Directions — Output every entry exactly as written, but omit the pictures.

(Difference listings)
==================================================

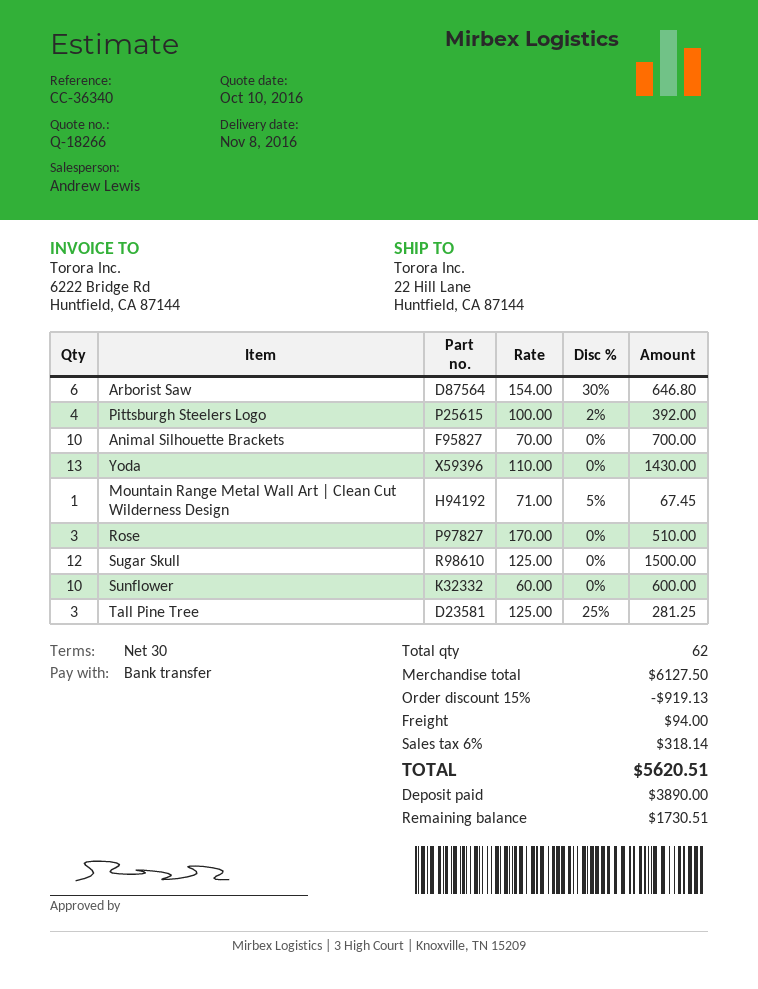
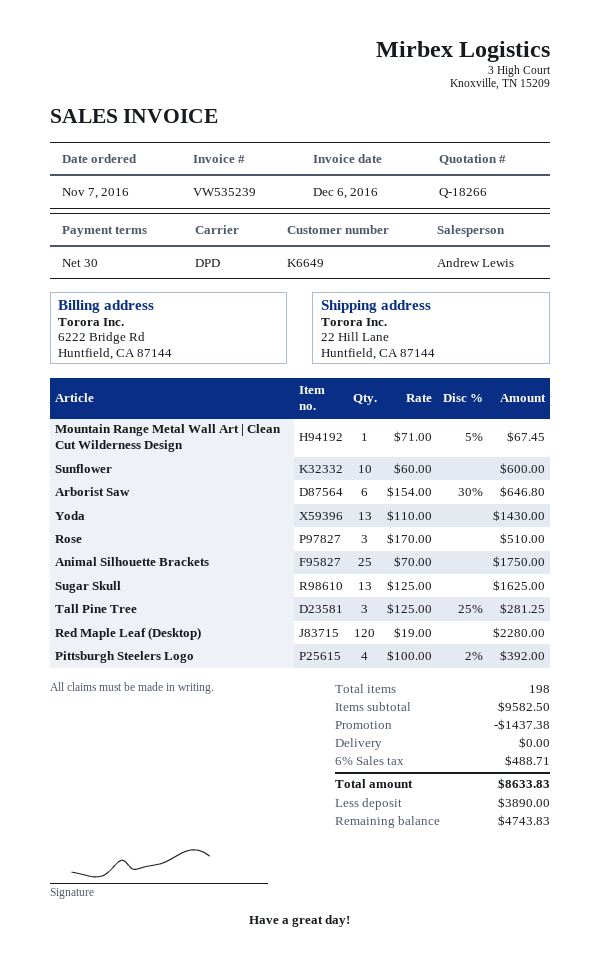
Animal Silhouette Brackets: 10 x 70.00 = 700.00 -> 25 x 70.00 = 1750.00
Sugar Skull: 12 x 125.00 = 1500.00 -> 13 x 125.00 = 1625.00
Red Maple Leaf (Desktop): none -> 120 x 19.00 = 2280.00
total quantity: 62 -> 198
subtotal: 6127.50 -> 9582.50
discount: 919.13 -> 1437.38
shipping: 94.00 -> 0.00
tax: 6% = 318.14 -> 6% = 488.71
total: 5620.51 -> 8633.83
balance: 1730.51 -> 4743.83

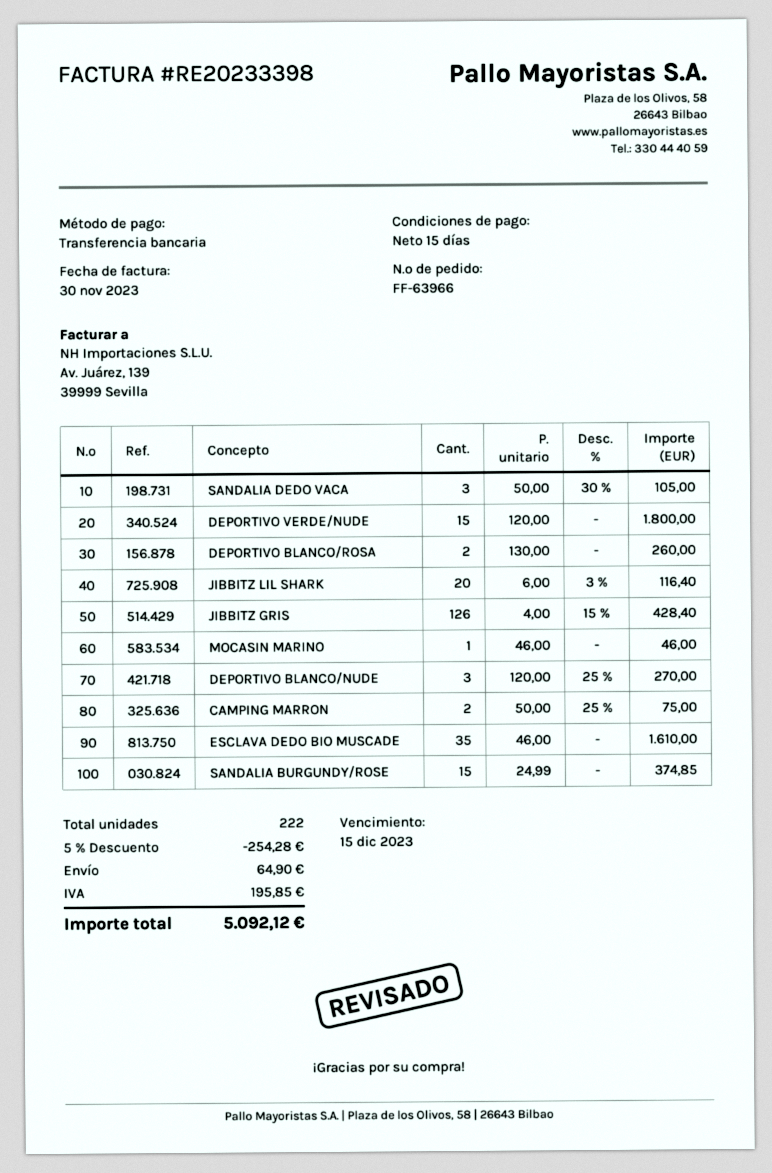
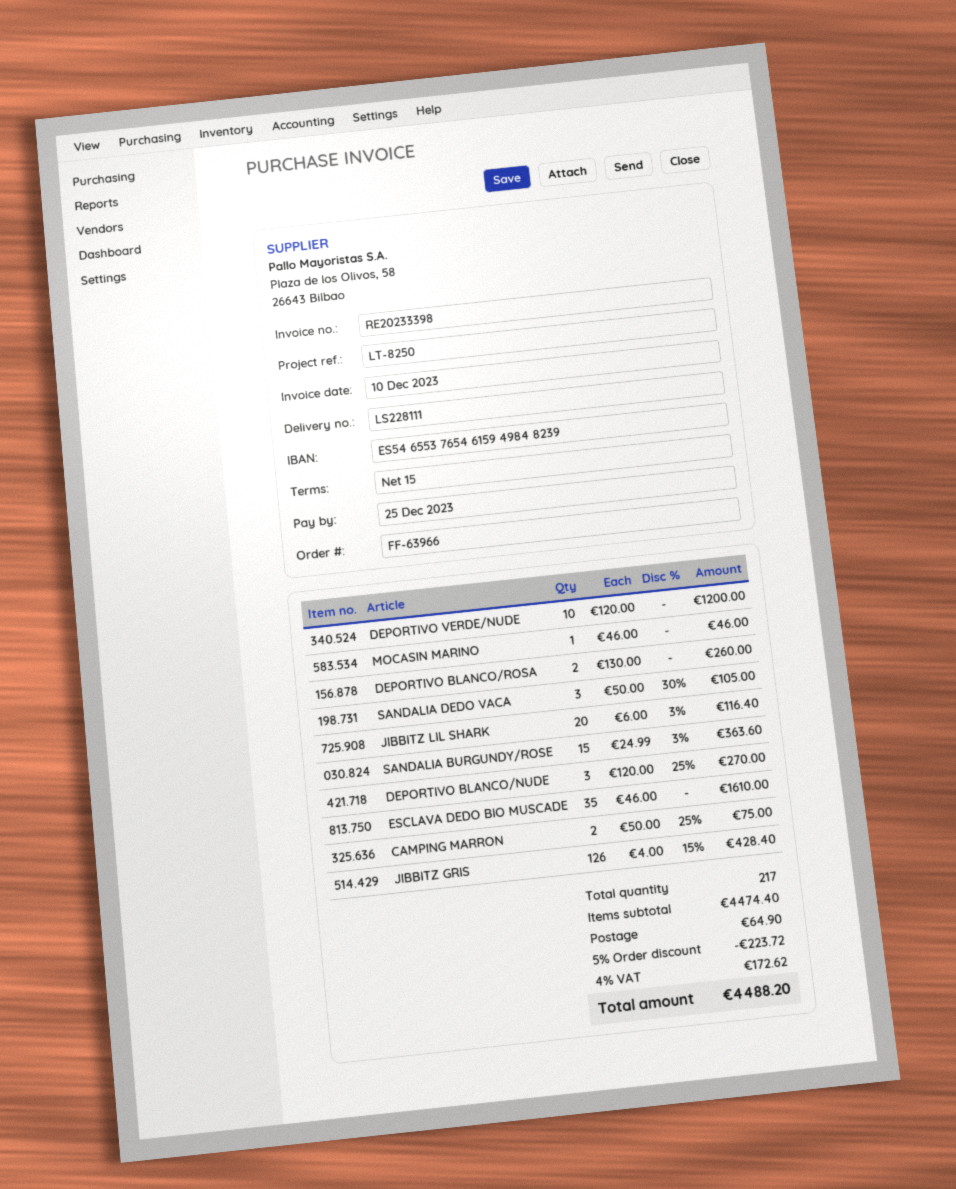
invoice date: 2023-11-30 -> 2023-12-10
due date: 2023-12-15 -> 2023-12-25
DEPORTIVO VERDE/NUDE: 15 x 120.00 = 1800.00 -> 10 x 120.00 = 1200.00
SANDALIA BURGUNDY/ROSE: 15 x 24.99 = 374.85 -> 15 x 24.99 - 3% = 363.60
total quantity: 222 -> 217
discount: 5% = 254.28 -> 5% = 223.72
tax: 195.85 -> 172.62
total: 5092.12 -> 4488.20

==================================================

Exercise answer —
Animal Silhouette Brackets: 10 x 70.00 = 700.00 -> 25 x 70.00 = 1750.00
Sugar Skull: 12 x 125.00 = 1500.00 -> 13 x 125.00 = 1625.00
Red Maple Leaf (Desktop): none -> 120 x 19.00 = 2280.00
total quantity: 62 -> 198
subtotal: 6127.50 -> 9582.50
discount: 919.13 -> 1437.38
shipping: 94.00 -> 0.00
tax: 6% = 318.14 -> 6% = 488.71
total: 5620.51 -> 8633.83
balance: 1730.51 -> 4743.83

invoice date: 2023-11-30 -> 2023-12-10
due date: 2023-12-15 -> 2023-12-25
DEPORTIVO VERDE/NUDE: 15 x 120.00 = 1800.00 -> 10 x 120.00 = 1200.00
SANDALIA BURGUNDY/ROSE: 15 x 24.99 = 374.85 -> 15 x 24.99 - 3% = 363.60
total quantity: 222 -> 217
discount: 5% = 254.28 -> 5% = 223.72
tax: 195.85 -> 172.62
total: 5092.12 -> 4488.20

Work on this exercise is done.